Handmade for each other: Tanglewood Works and the Arts District

A beautiful Bougainvillia inspired French provincial sideboard and side table at Tanglewood Works.

BY HEATHER WRIGHT — A few weeks after opening her Tanglewood Works pop-up store at 5132 Baltimore Avenue for the holiday season, Sue Older-Mondeel knew she was on to something. The pop-up could stay up. Tanglewood Works, recipient of first place honors in the 2016 Washington City Paper’s Readers’ Choice Best of D.C. for Best Handmade Home Decor, moved a step closer to Older-Mondeel’s vision of it becoming a “third place.”

When she owned a cafe in the San Francisco Bay Area, Older-Mondeel thought of her cafe as a “third place” for people: “It’s about having a place to go that’s not home or work.” A self-proclaimed “serial entrepreneur,” Older-Mondeel is done with running cafes (“I’ll let Vigilante do that.”) but is dedicated to creating a space that nourishes community: “I still retain that desire to be a hostess for ‘the third place.’” She said her vision is for the Baltimore Avenue store to become such a place.  

Tanglewood Works got its start in 2014 as a place to buy homemade and upcycled furniture and goods — “Where upcycling and art connect.” Their first home was at Community Forklift, on Edmonston’s Tanglewood Drive. Older-Mondeel said she knew that eventually they would outgrow the space.

When asked why she had decided to stay in Hyattsville, Older-Mondeel replied, “Hyattsville rocks!” She added, “Being able to do the pop-up was a glimpse into basically a fabulous retail location. I think my staff was going to have a mutiny if we gave up the space.” She added that her clients seemed to prefer the Hyattsville location “and were thrilled that we were here.”

“It’s part of their walking journey now,” she said. “They’re eating at Franklin’s and then stopping in and they’re grabbing coffee at Vigilante and then they’re stopping back in and then they’re going to look at jewelry [at Fleisher’s Jewelers] across the street and they’re coming back in and then they’re going to 3 Little Birds and coming back in.”

Team Tanglewood sales associate and consigning fiber artist, Jen Athanas, agreed: “Here, the exposure is to so many more people. … This being right in between Vigilante and Franklin’s, this sweet spot has been really great, and we’ve been reaching people that wouldn’t necessarily have gone to the Forklift.”

Older-Mondeel said that one of the most exciting things about deciding to move her whole operation to Hyattsville is that now Tanglewood Works can develop an in-depth and consolidated calendar of events and classes that brings people together to craft, upcycle, and socialize. Older-Mondeel described events geared towards both “the DYI-ers [do-it-yourself-ers] who want to wear their overalls and learn a skill” and those who “want to dabble and play and have a social gathering.” The DIY-ers, for example, might be interested in furniture-painting classes, involving chalk- and clay-based paints. Dabblers might be more interested in “sip-and-dips or dip-and-sips,” where they can drink, eat and complete a smaller-scale project.
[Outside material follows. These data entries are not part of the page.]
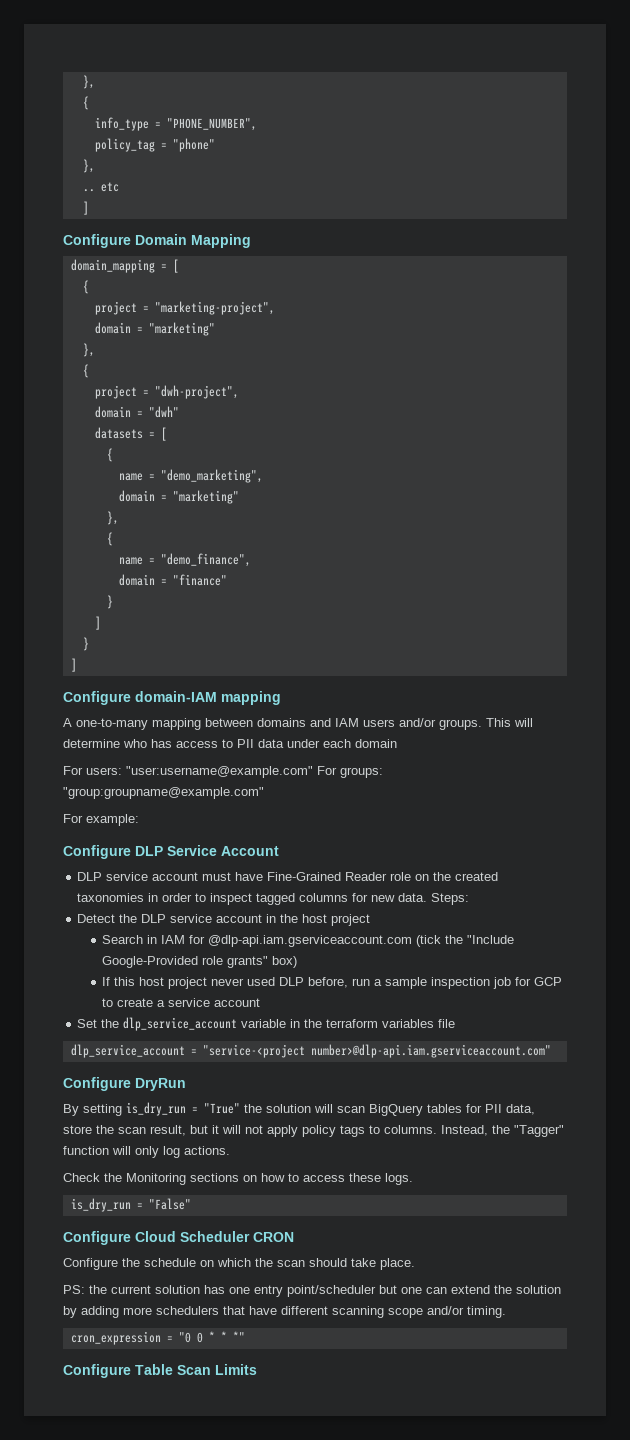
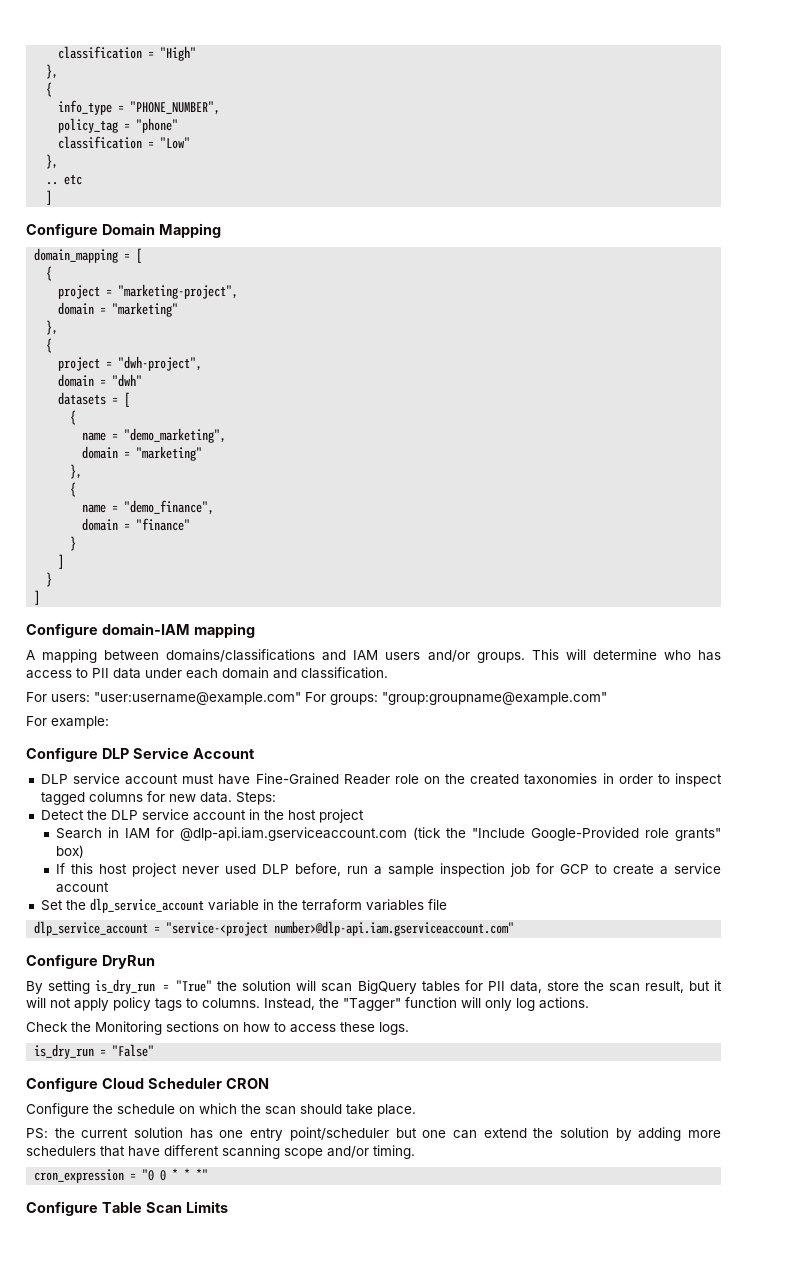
(82, 82) none -> [58,46,197,61] classification = "High" //
(215, 145) none -> [58,136,191,149] // classification = "Low"
[76,718,148,730] one-to-many -> (35, 655) none
[257,718,306,727] domains -> [166,649,316,662] domains/classifications
(397, 743) none -> [273,667,388,679] and classification.

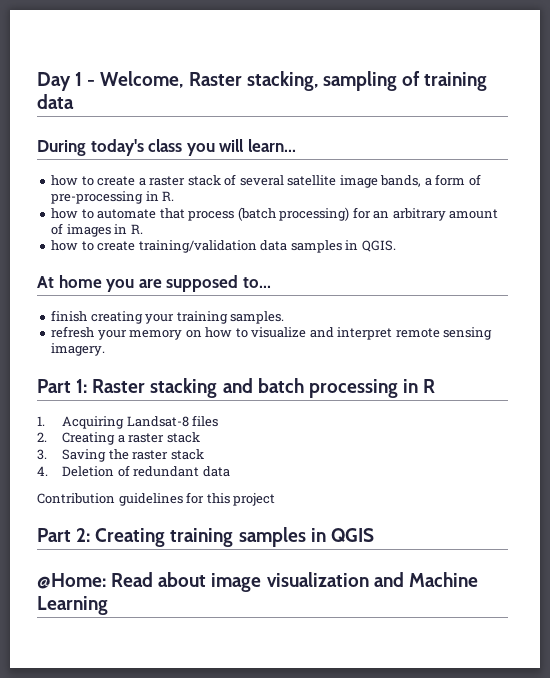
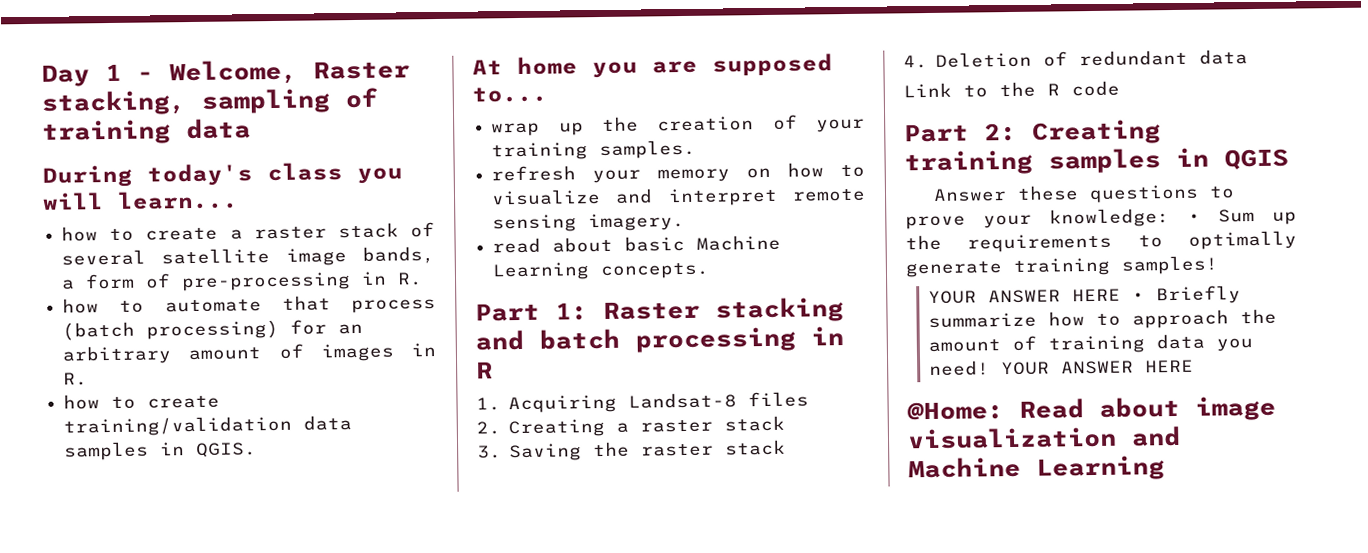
[51,310,143,324] finish creating -> [491,114,798,137] wrap up the creation of
(106, 349) none -> [492,234,782,254] [492,262,711,281] // read about basic Machine Learning concepts.
[37,492,276,506] Contribution guidelines for this project -> [903,80,1120,98] Link to the R code
(374, 535) none -> [933,184,1236,204] [905,208,1297,230] [905,230,1297,253] [905,255,1219,278] [927,285,1241,305] [927,308,1277,329] [927,333,1253,354] [928,359,1194,377] // Answer these questions to prove your knowledge: • Sum up the requirements to optimally generate training samples! // YOUR ANSWER HERE • Briefly summarize how to approach the amount of training data you need! YOUR ANSWER HERE

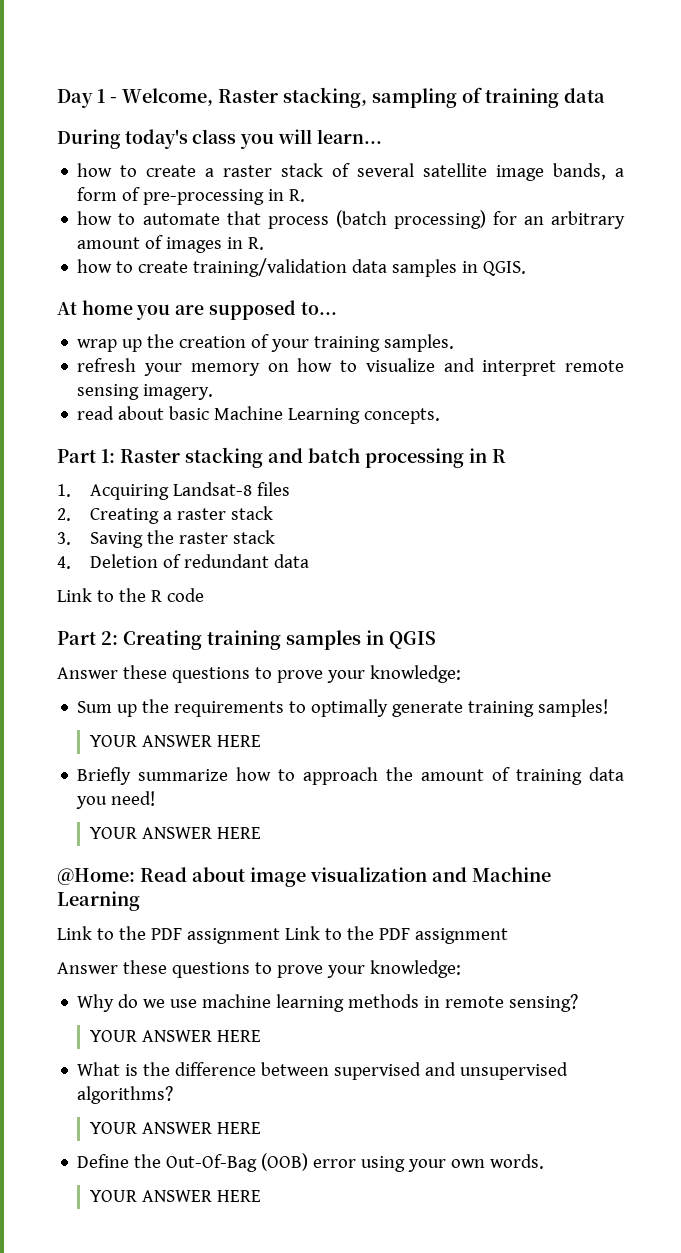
[1187,213,1201,222] • -> (461, 674) //
[1131,292,1145,301] • -> (262, 741) //
(990, 368) none -> (156, 798) //
(1165, 468) none -> [57,926,508,944] [57,960,461,978] [77,994,579,1012] [90,1030,262,1042] [77,1062,569,1080] [77,1086,174,1104] [90,1122,262,1134] [77,1153,545,1172] [90,1190,262,1202] // Link to the PDF assignment Link to the PDF assignment // Answer these questions to prove your knowledge: // Why do we use machine learning methods in remote sensing? // YOUR ANSWER HERE // What is the difference between supervised and unsupervised algorithms? // YOUR ANSWER HERE // Define the Out-Of-Bag (OOB) error using your own words. // YOUR ANSWER HERE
Older-Mondeel said she hoped to further support the local arts community by collaborating with other art-related businesses and groups in the area. She described hosting various meetups of artists and crafters, such as the Upcycle Junkie meetups, which took place at Tanglewood’s Edmonston shop. She also mentioned the likelihood of hosting collaborative events.

Older-Mondeel said she wants other crafters and artists to make use of the new Tanglewood Works space to hold their own events. Tanglewood Works is hosting a fundraiser for the Yarnians, a local group of knitters, on Jan. 28. “They’ll host their fundraiser in our space. We don’t take anything out of it. We just want to host it and let people know about it and support a good cause,” she said.

Tanglewood Works got a good start on bringing community together on New Year’s Day, when “third spaces” can be hard to come by. “We were the only store [nearby] open New Year’s Day,” Older-Mondeel said. “People were like, ‘Why are you open?’ and I was like, ‘I didn’t know I was supposed to be closed. … I’m the new kid on the block.’”

And did people come?

“We were packed!”  

Tanglewood Works is located at 5132 Baltimore Avenue. A calendar of upcoming events and classes can be found at: tanglewoodworks.com/events/.